RECORD EXCERPTS |
****
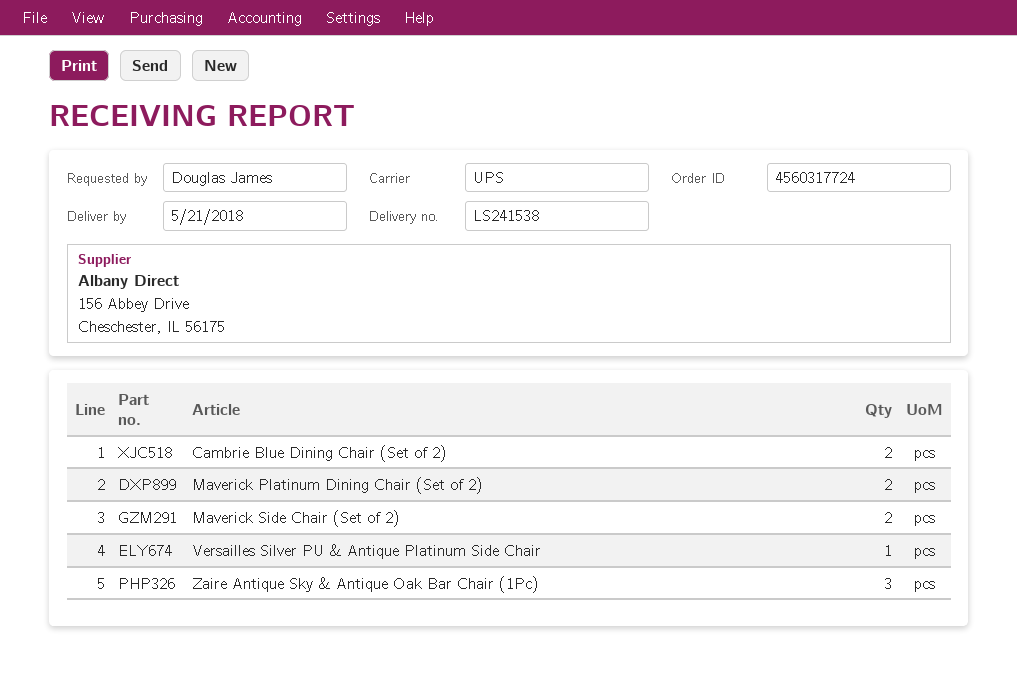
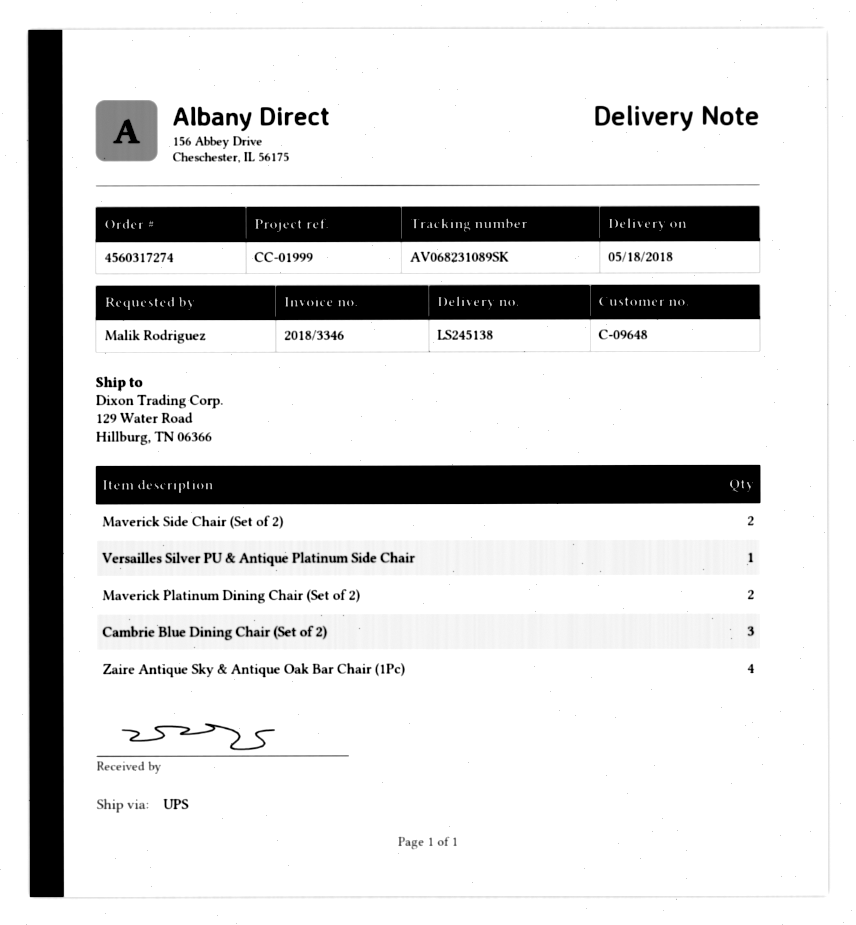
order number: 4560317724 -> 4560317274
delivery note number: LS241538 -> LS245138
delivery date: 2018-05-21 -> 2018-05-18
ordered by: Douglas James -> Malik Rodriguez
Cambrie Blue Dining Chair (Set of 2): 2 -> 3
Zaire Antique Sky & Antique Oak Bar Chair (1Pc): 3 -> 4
****
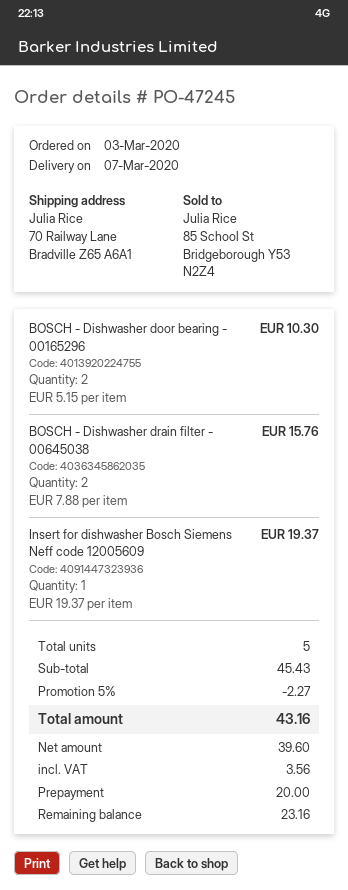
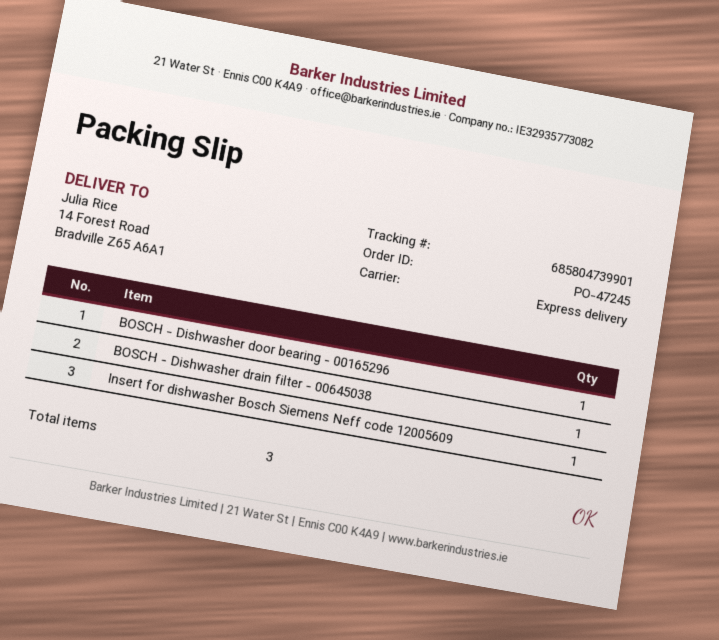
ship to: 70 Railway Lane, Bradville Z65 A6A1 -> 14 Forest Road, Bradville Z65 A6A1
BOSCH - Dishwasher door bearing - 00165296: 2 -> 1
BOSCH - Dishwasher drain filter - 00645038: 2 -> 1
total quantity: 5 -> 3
****
INSTRUCTIONS TO FOLLOW | Of all the entries above, retype exactly the lines from the line with "ordered by: Douglas James -> Malik Rodriguez" to the line with "Zaire Antique Sky", both included, and no others.

TASK ANSWER |
ordered by: Douglas James -> Malik Rodriguez
Cambrie Blue Dining Chair (Set of 2): 2 -> 3
Zaire Antique Sky & Antique Oak Bar Chair (1Pc): 3 -> 4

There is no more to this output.